The current proposal for FDAISA presumes that IT is low risk and therefore needs no regulation.

The FDA has not yet realized that there are direct connections between the use of this technology and real clinical outcomes.

I may have to join you on the lunatic fringe...

RI Cook, MD, Sweden

Anonymous said...

T'was not a happy mothers day for that baby's mom, nor of all the others that have been injured or kiled by this vendor's devices. Think Han et al, Pediatrics December 2005.

Such a needless catastrophe would not have happened if the order was written with pencil on paper.

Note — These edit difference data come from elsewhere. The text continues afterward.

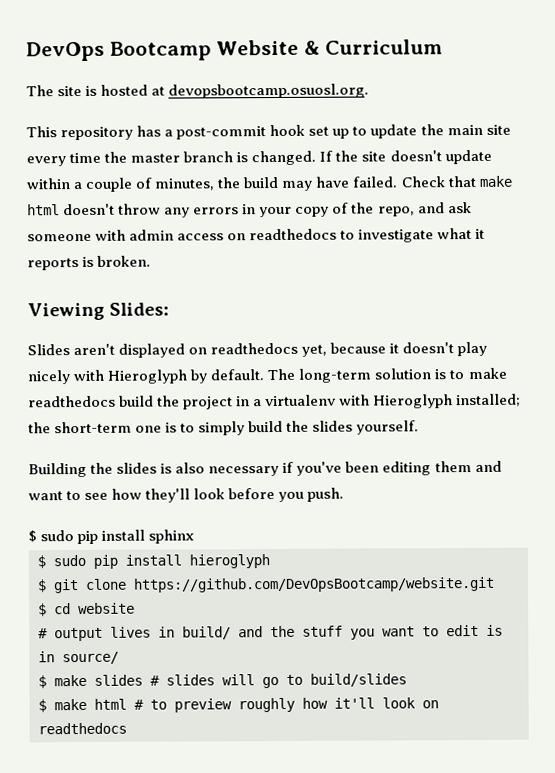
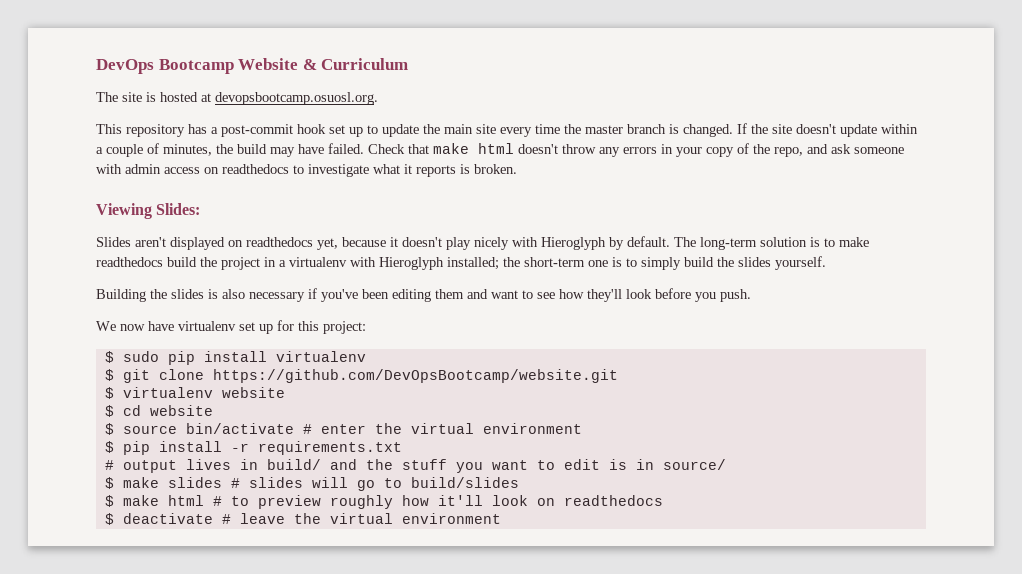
[28,529,195,545] [37,554,270,569] $ sudo pip install sphinx // $ sudo pip install hieroglyph -> [96,320,366,334] [104,351,366,365] We now have virtualenv set up for this project: // $ sudo pip install virtualenv
(495, 584) none -> [104,387,285,399] // $ virtualenv website
(135, 608) none -> [104,423,582,435] [104,441,402,455] // $ source bin/activate # enter the virtual environment // $ pip install -r requirements.txt
(127, 728) none -> [104,513,501,525] // $ deactivate # leave the virtual environment

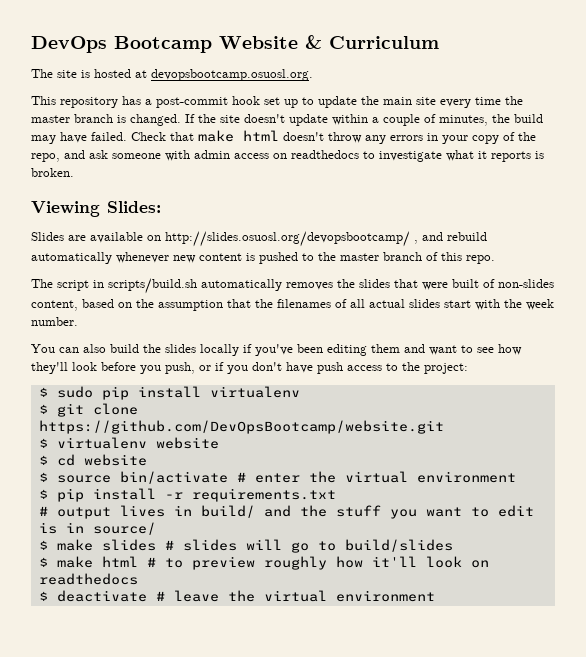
[135,236,869,250] [96,256,826,270] [96,289,305,302] aren't displayed on readthedocs yet, because it doesn't play nicely with Hieroglyph by default. The long-term solution is to make readthedocs build the project in a virtualenv with Hieroglyph installed; the short-term one is to simply build the slides yourself. // Building the slides is also necessary -> [68,231,487,247] [31,252,495,264] [31,278,554,294] [31,299,554,311] [31,317,78,326] [31,344,239,356] are available on http://slides.osuosl.org/devopsbootcamp/ , and rebuild automatically whenever new content is pushed to the master branch of this repo. // The script in scripts/build.sh automatically removes the slides that were built of non-slides content, based on the assumption that the filenames of all actual slides start with the week number. // You can also build the slides locally
[720,289,751,302] [96,320,319,334] push. // We now have virtualenv set up for this -> [165,362,420,374] push, or if you don't have push access to the

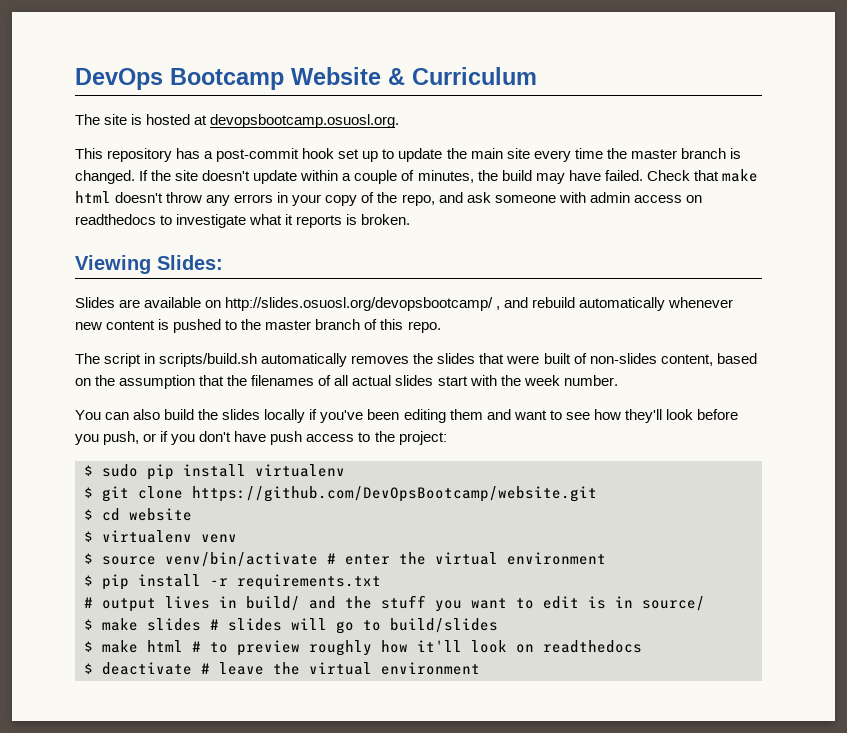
[38,437,219,449] // $ virtualenv website -> (597, 494) none
(147, 460) none -> [84,530,237,543] // $ virtualenv venv
[119,471,228,484] bin/activate -> [165,552,318,567] venv/bin/activate

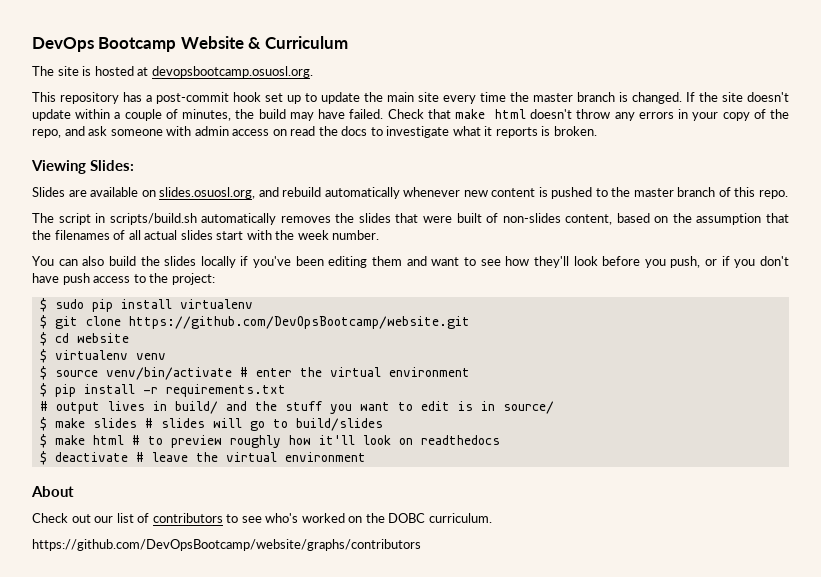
[75,214,156,225] readthedocs -> [290,126,368,136] read the docs
[225,297,501,311] http://slides.osuosl.org/devopsbootcamp/ , -> [159,187,256,199] slides.osuosl.org,
(480, 668) none -> [31,486,74,497] [32,513,492,523] [32,539,421,551] // About // Check out our list of contributors to see who's worked on the DOBC curriculum. // https://github.com/DevOpsBootcamp/website/graphs/contributors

I can only think of the additional errors that were made because of the time wasted on figuring out how to enter the order on the defective device, and the associated cognitive disruption and distraction.

Now that is a device that should be recalled, immediately.

InformaticsMD said...

Richard Cook writes:

I may have to join you on the lunatic fringe...

I consider putting babies at risk with shoddy health IT and shoddy attitudes about shoddy health IT to be, on its face, the true lunatic fringe.

-- SS

Anonymous said...

The IT fanatics are not the lunatic fringe. They are the consumed by greed fringe.

Anonymous said...


For how many years did CEO Neil Patterson innovate to arrive at this IV fluid solution?

That damn regulation will just stifle his innovation.